Parents hate my boyfriend...How should I talk to them?
February 24, 2014 10:56 AM Subscribe
I have dated someone on and off for over a year, we have learned a lot about each other and have unfortunatly been through some ups and downs. We see each other coming out stronger than ever and working through everything but it is taking some time...I am fighting for this because I know what we have is special and what he provides me is what I have been looking for.
There's a little problem. I over shared with my family during the hard times (the dramatic break-ups) the times he may not have said the most appropriate things, or stuff that should have been kept between us and in our relationship and now they (rightfully so) have a very bad image of him. They loved him for me in the beginning, they were so happy for me, and then we broke up a couple times and I was left in tears, and of course my mom was there to wipe them and pick up the pieces. I realize now that I should have just kept certain details to myself or to my friends, and I could have been a little less dramatic and more confident.
I'm putting faith into this man and hoping he is everything he claims to be and that he wants everything he is saying he wants (putting faith in someone is scary, and when you dont have the support of your family it's even scarier)- we both needed some time to ourselves to figure out what we wanted, and with that time a lot of growing and realizations came from it. I'm scared that I could be making the wrong decision in letting him back in, but at the same time I feel I need to do it for me. But, my parents have made it very clear they want nothing to do with me or him if he is in the picture again. I have been very short with them in telling them what is going on, they didn't even fully know that I allowed him back into my life. The way I saw it was they told me they wanted nothing to do with it, so unless they asked, I wasn't going to share. They never asked until my mom saw something he posted on a social media site saying he felt home sick and missed me greatly. (she isa passive aggressive woman) and sent me a picture of the post saying "Look what I saw....", didn't respond to my response, has been cold with me, and is ignoring me. She was "devestated" that I was speaking to him again, and is now giving me the cold shoulder saying that I have been lying to her and withholding things. BTW, I am 30- this sounds like something a teenager would be writing, but believe me its not, and I have been dealing with this most of my life. Situations where my mom hasn't agreed with a decision I am making and goes "cold" on me, almost to guilt me or punish me into it.

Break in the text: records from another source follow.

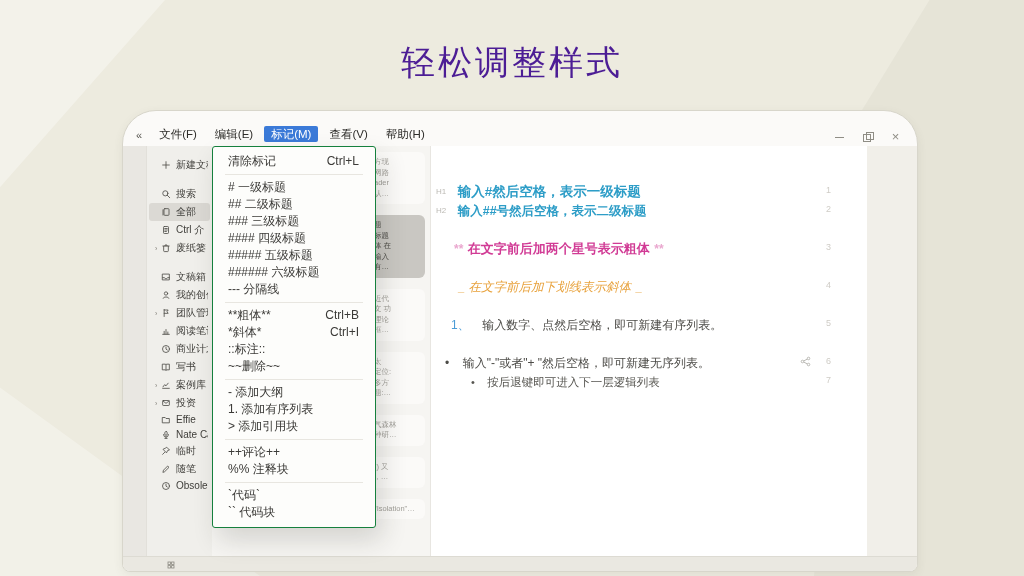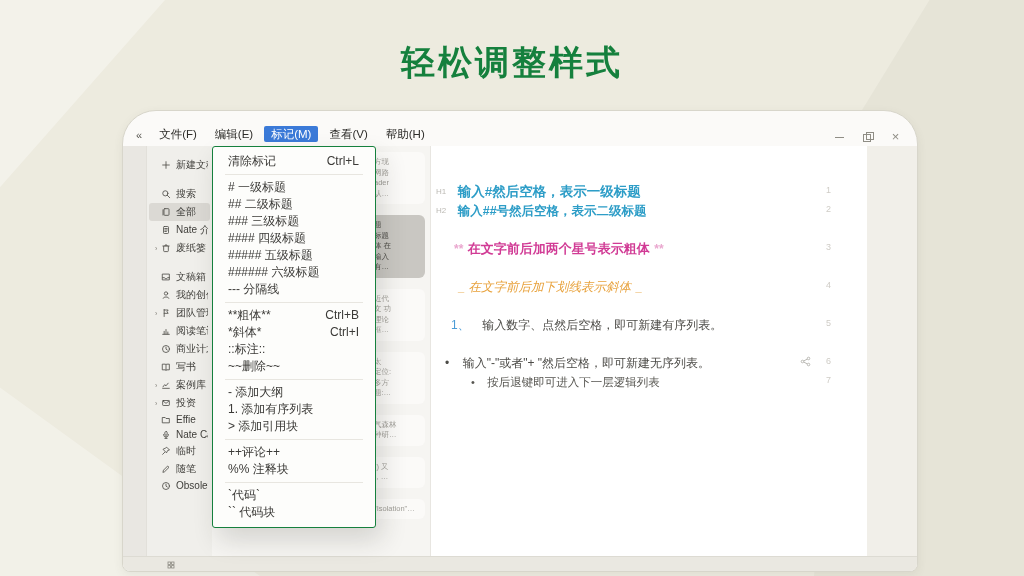--- a/index.html
+++ b/index.html
@@ -16,7 +16,7 @@
     background:rgba(120,118,95,.06); clip-path:polygon(100% 0,100% 100%,0 100%,18% 22%,55% 0); }
 
   .page-title { position:absolute; top:40px; left:0; width:100%; text-align:center;
-    font-size:34px; font-weight:700; letter-spacing:3px; color:#15803d; }
+    font-size:34px; font-weight:400; letter-spacing:3px; color:#4c1d95; }
 
   
   .window { position:absolute; left:122px; top:110px; width:796px; height:462px;

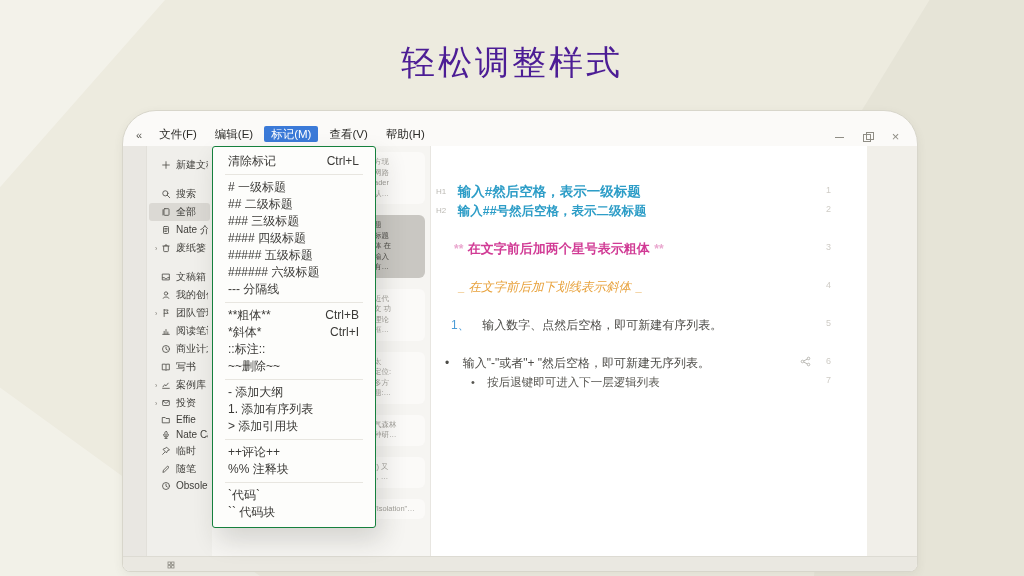--- a/index.html
+++ b/index.html
@@ -169,7 +169,7 @@
               <path d="M4.5 4.2h3M4.5 6h3M4.5 7.8h2"></path>
             </svg>
           </span>
-          <span class="lbl">Nate 介</span>
+          <span class="lbl">Ctrl 介</span>
         </div>
 
         <div class="sb-item mb">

Here is my question... I respect and understand their concern, their concerns aren't based on unsound judgements- I get it, my problem is that I just want them to be my parents and support whatever decision I make because this is stressing me and this relationship out to the point where I cant focus enough to even determine if this is the right choice for ME. I don't want to argue and plead a case about him, or force them to like him, or force him on them, I just want them to let me and him back into their lives so they can SEE for themselves that he is the man he is claiming to be. But I don't know how to go about doing this, I am absolutly terrified to speak to them because it turns into an argument or emotionally charged disagreement. I am very close with my parents so this is very important to me. How would you go about talking to them about this without seeming like I am trying to convince them he is a good guy or they need to like him. I just want them to treat me like a daughter, support me, and not punish me because they don't agree with me. I understand their concern but I need to tell them basically that it is my life and at the end of the day I have to make decisions based on my happiness, they just need to be there for me. Maybe I have just answered my own question! Has anyone had a situation like this, does it work to talk, or should I wait until they are ready to speak to me?